#### Task:
Your job is to print, exactly, the lines in the data below from the line with "The Manchurian Approach" through the line with "total: 700.15 -> 740.87", both included, and to omit any picture.

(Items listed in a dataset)
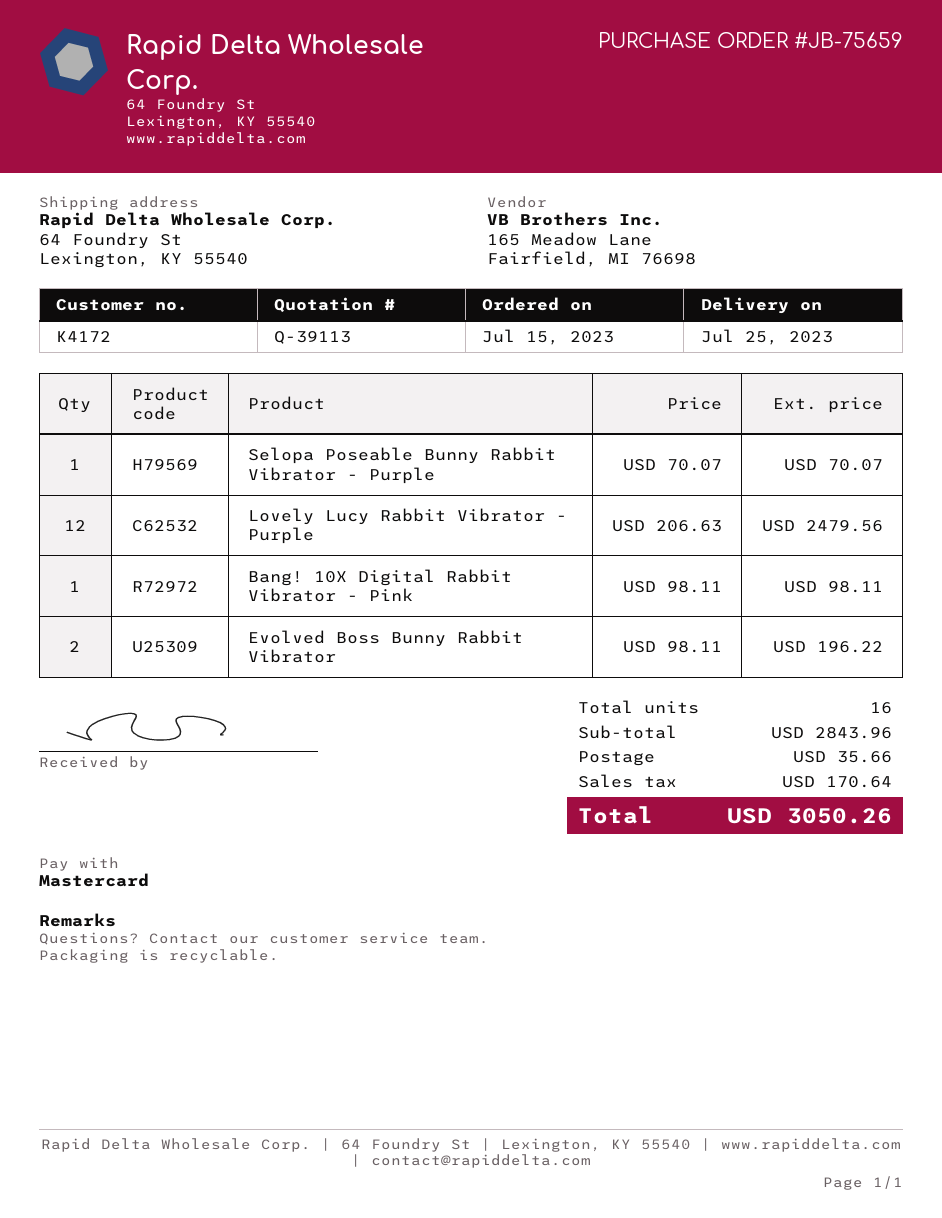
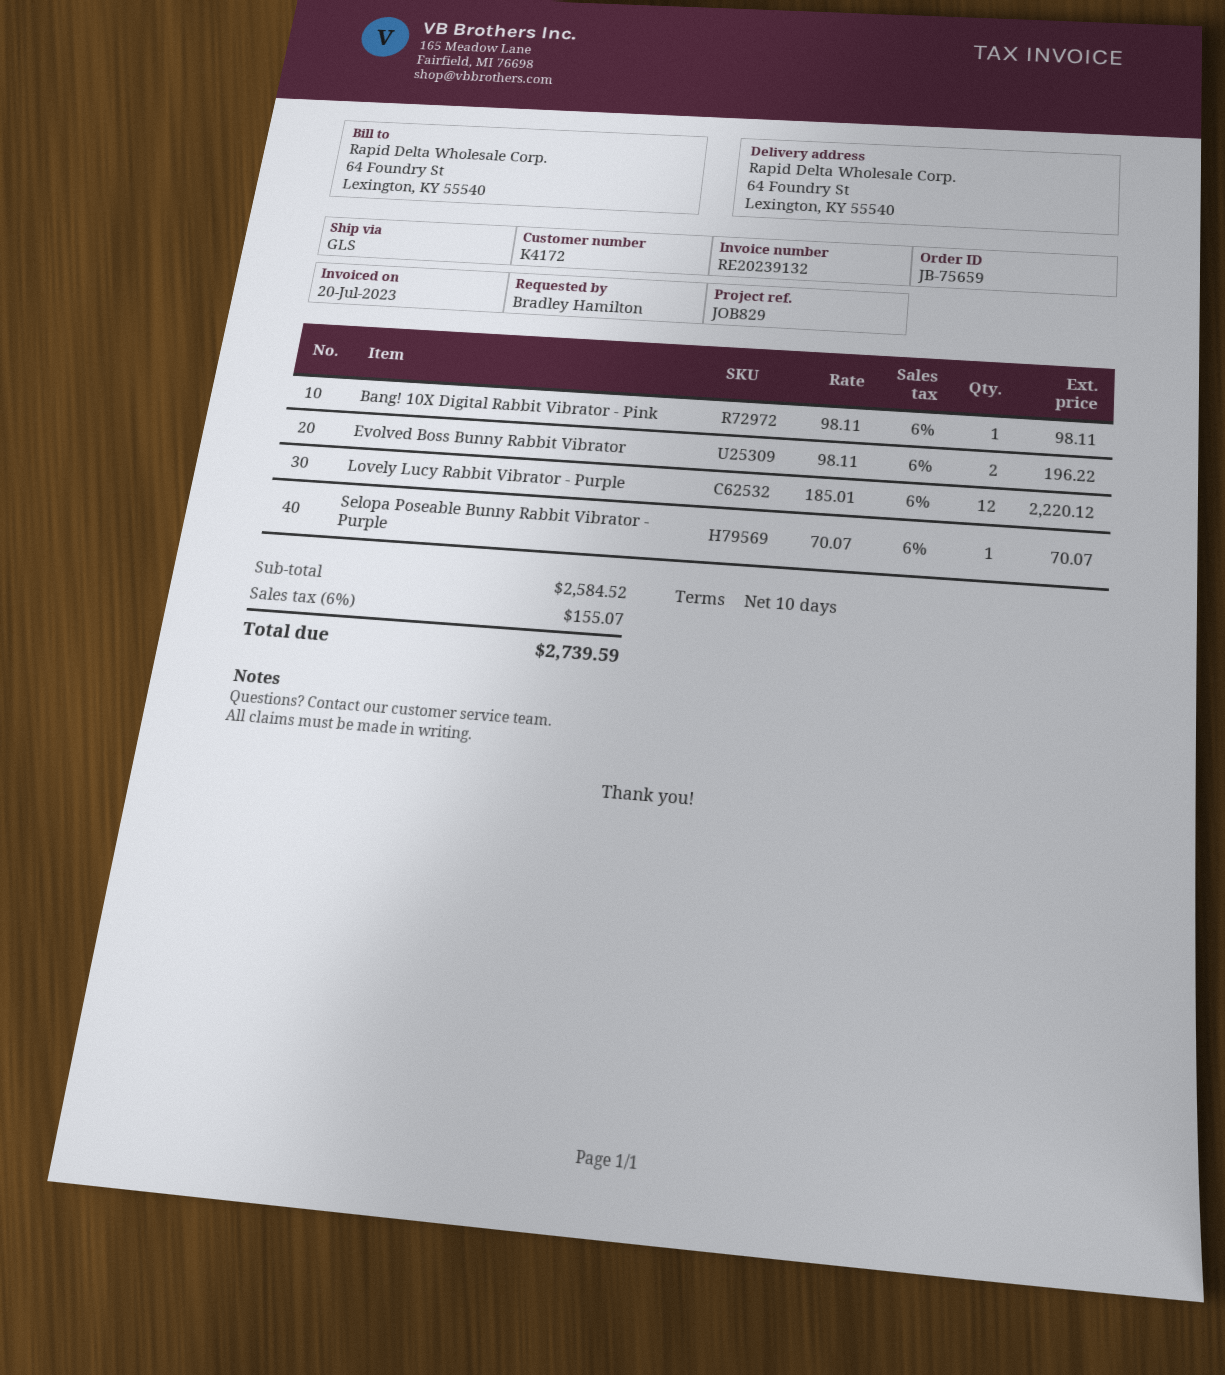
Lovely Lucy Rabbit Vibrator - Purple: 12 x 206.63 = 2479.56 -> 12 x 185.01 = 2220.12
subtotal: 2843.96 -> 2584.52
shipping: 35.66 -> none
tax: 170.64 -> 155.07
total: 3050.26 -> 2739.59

==

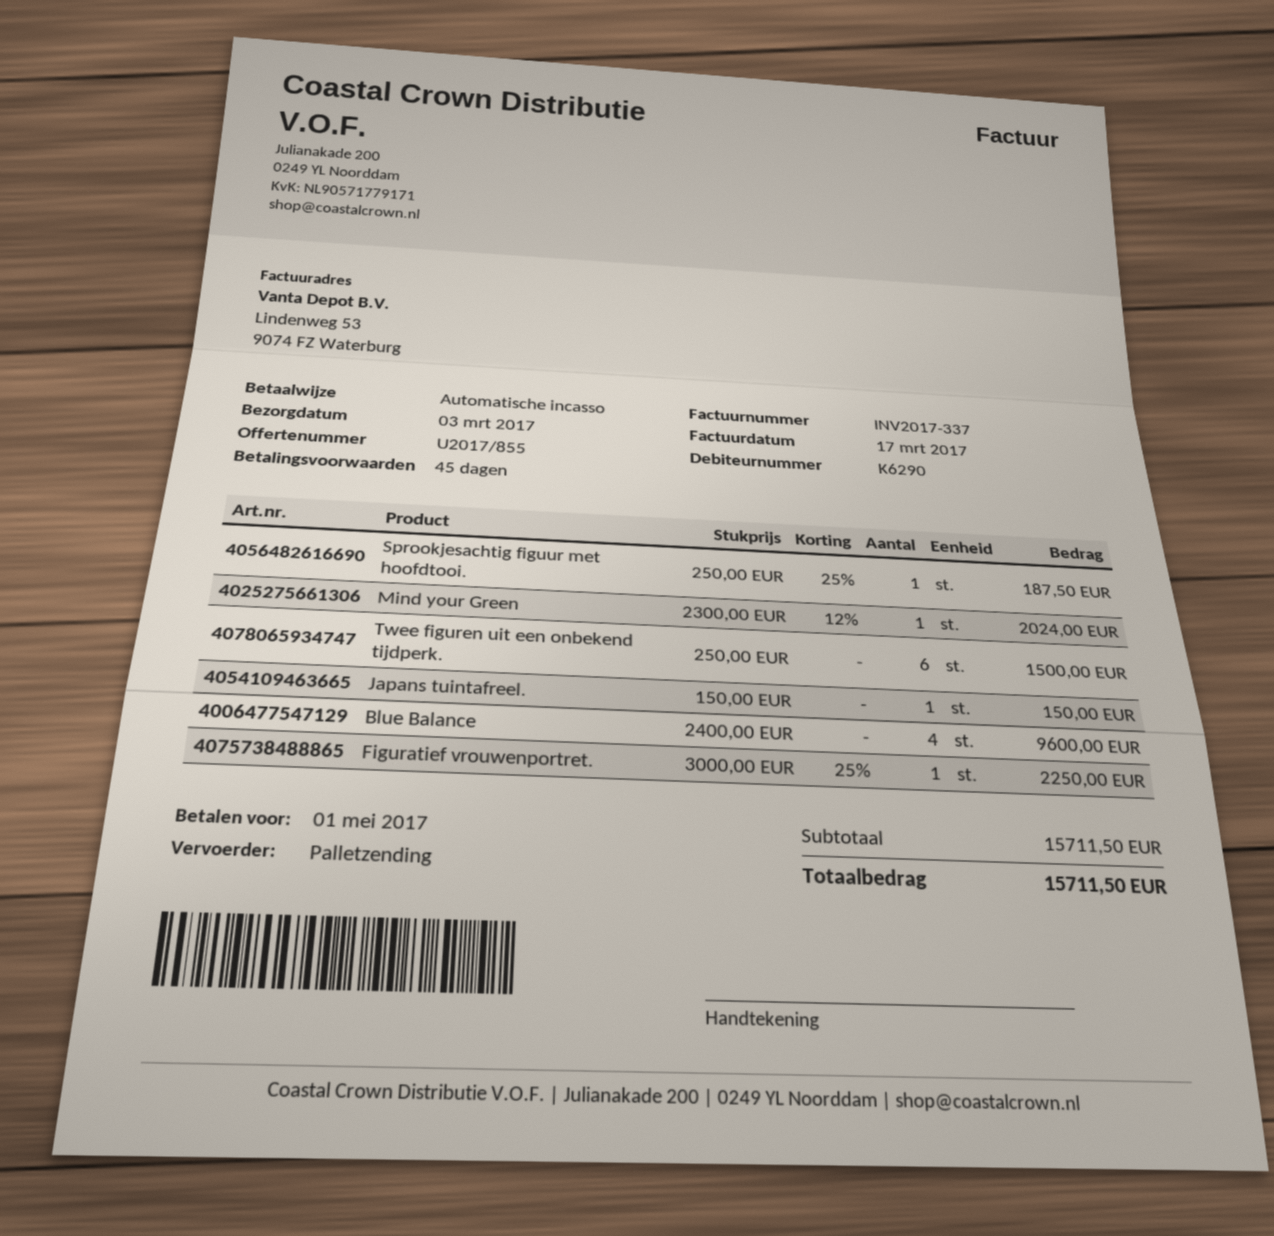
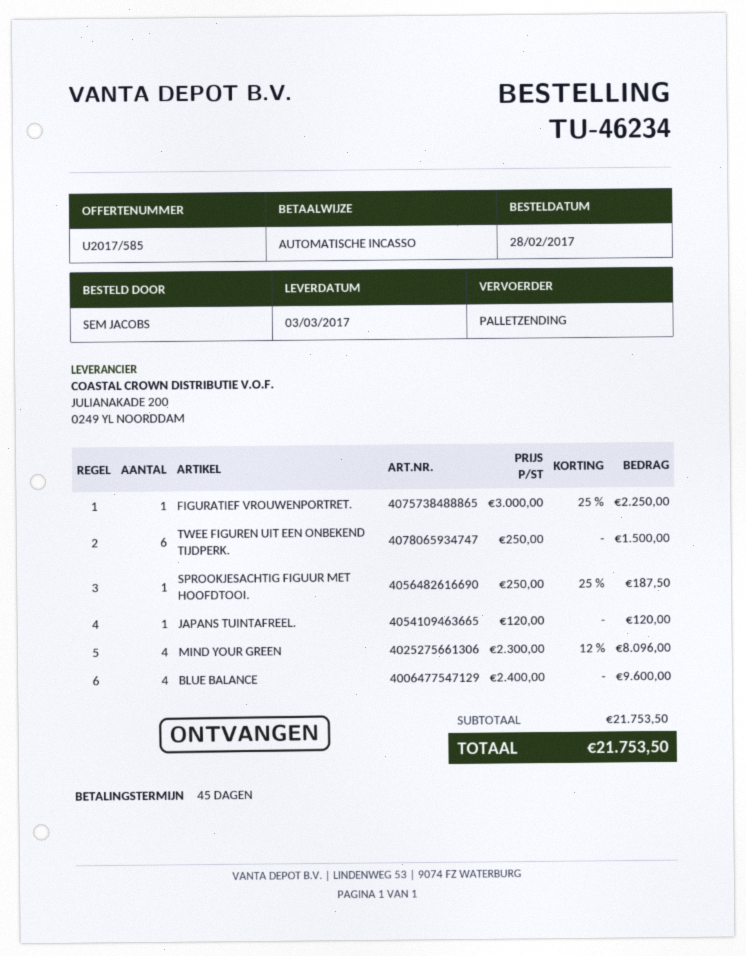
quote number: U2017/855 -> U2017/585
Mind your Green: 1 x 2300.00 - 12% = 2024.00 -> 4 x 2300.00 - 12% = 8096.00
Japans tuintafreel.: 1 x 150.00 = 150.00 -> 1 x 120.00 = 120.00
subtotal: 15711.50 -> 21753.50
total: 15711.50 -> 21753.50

==

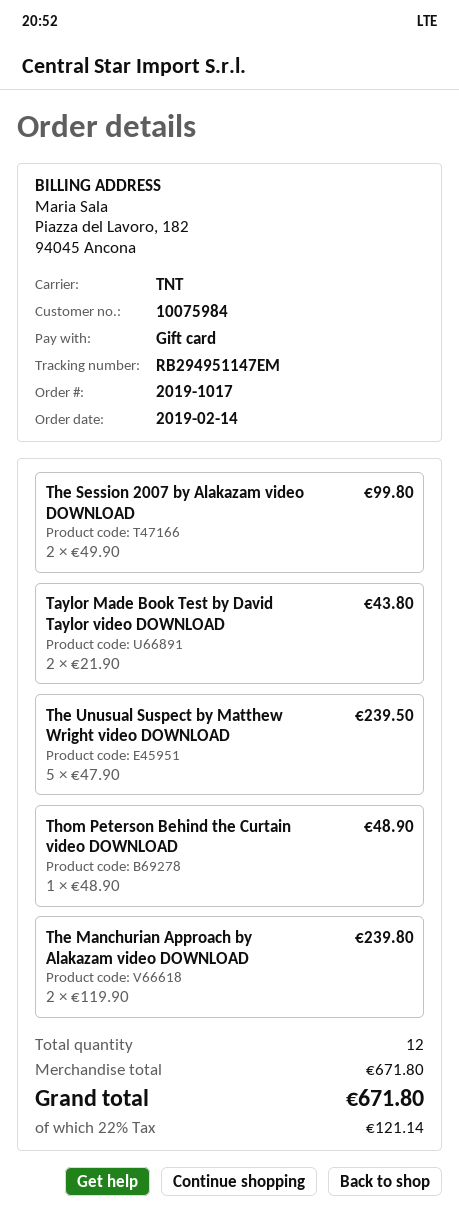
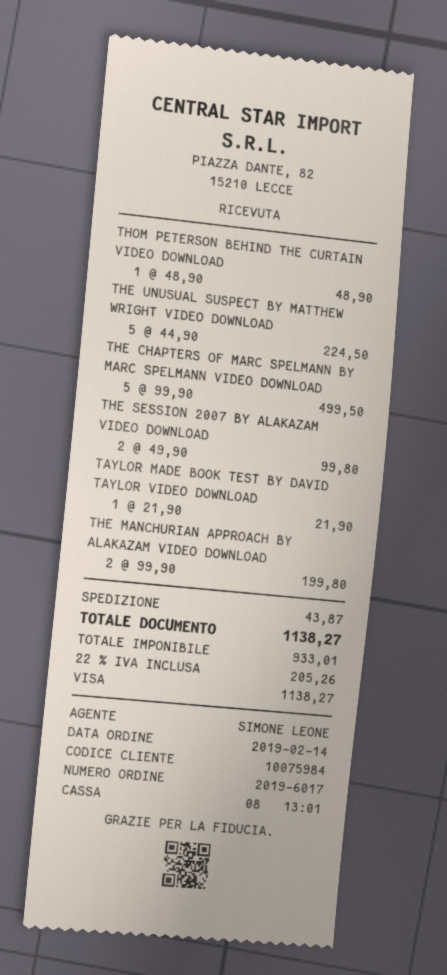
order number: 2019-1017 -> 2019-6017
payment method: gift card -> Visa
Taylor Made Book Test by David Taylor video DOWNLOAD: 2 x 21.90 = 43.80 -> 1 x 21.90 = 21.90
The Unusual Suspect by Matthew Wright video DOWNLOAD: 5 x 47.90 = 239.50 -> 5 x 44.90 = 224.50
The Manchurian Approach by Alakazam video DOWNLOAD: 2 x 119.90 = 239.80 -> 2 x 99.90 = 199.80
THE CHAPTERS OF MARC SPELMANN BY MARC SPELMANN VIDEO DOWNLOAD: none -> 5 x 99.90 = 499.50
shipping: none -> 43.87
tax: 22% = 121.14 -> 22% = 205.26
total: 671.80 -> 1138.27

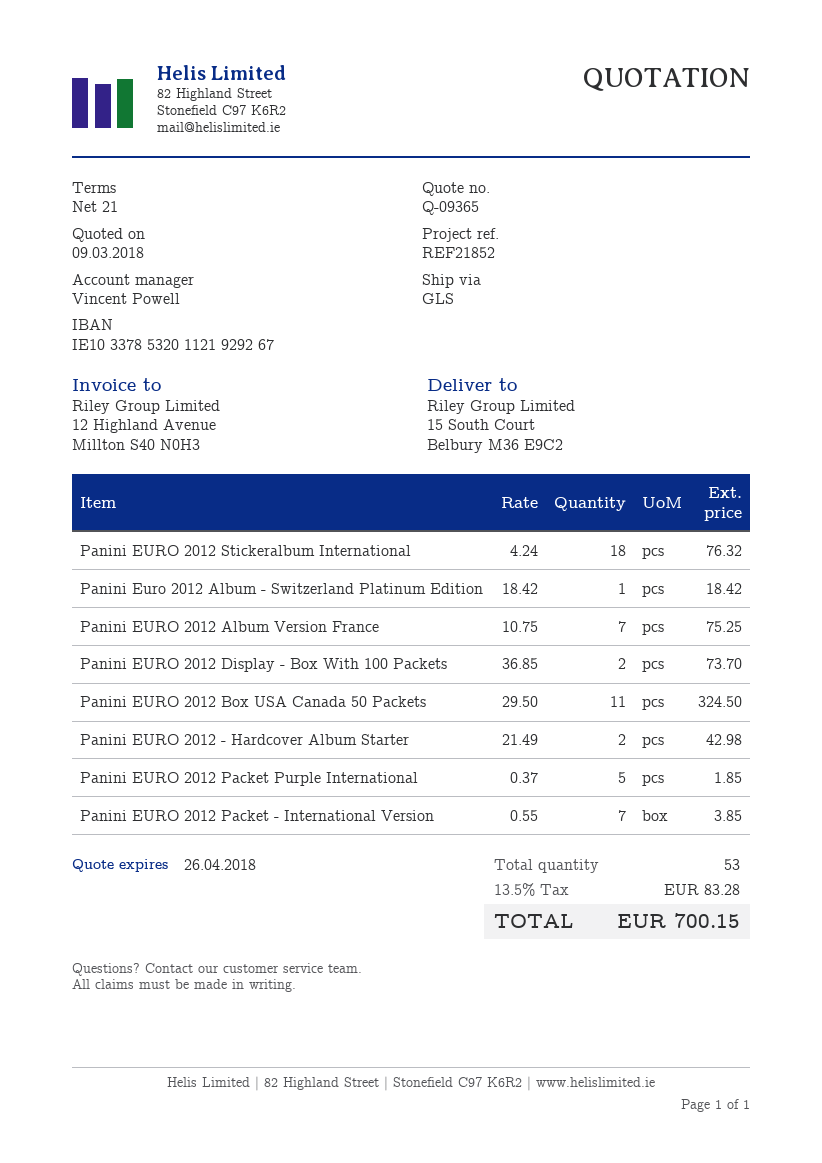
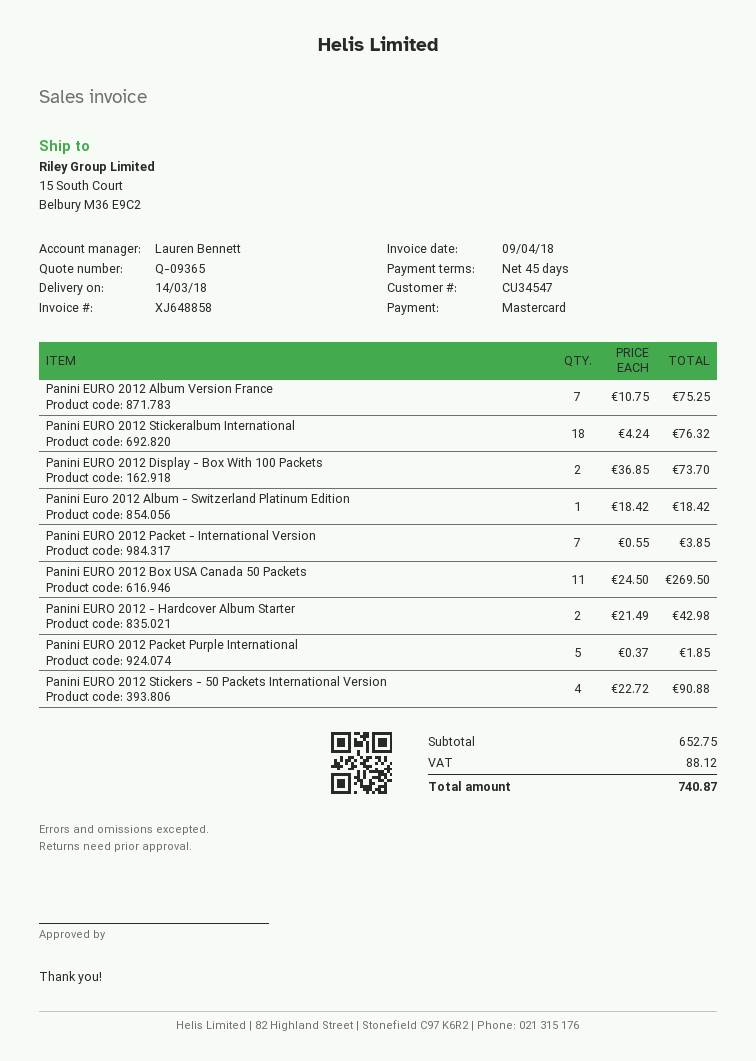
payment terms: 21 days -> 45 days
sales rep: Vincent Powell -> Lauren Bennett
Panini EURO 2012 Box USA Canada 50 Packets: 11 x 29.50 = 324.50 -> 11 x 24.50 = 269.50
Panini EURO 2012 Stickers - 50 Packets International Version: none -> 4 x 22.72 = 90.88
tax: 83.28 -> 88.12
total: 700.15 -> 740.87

#### Answer for this exercise:
The Manchurian Approach by Alakazam video DOWNLOAD: 2 x 119.90 = 239.80 -> 2 x 99.90 = 199.80
THE CHAPTERS OF MARC SPELMANN BY MARC SPELMANN VIDEO DOWNLOAD: none -> 5 x 99.90 = 499.50
shipping: none -> 43.87
tax: 22% = 121.14 -> 22% = 205.26
total: 671.80 -> 1138.27

payment terms: 21 days -> 45 days
sales rep: Vincent Powell -> Lauren Bennett
Panini EURO 2012 Box USA Canada 50 Packets: 11 x 29.50 = 324.50 -> 11 x 24.50 = 269.50
Panini EURO 2012 Stickers - 50 Packets International Version: none -> 4 x 22.72 = 90.88
tax: 83.28 -> 88.12
total: 700.15 -> 740.87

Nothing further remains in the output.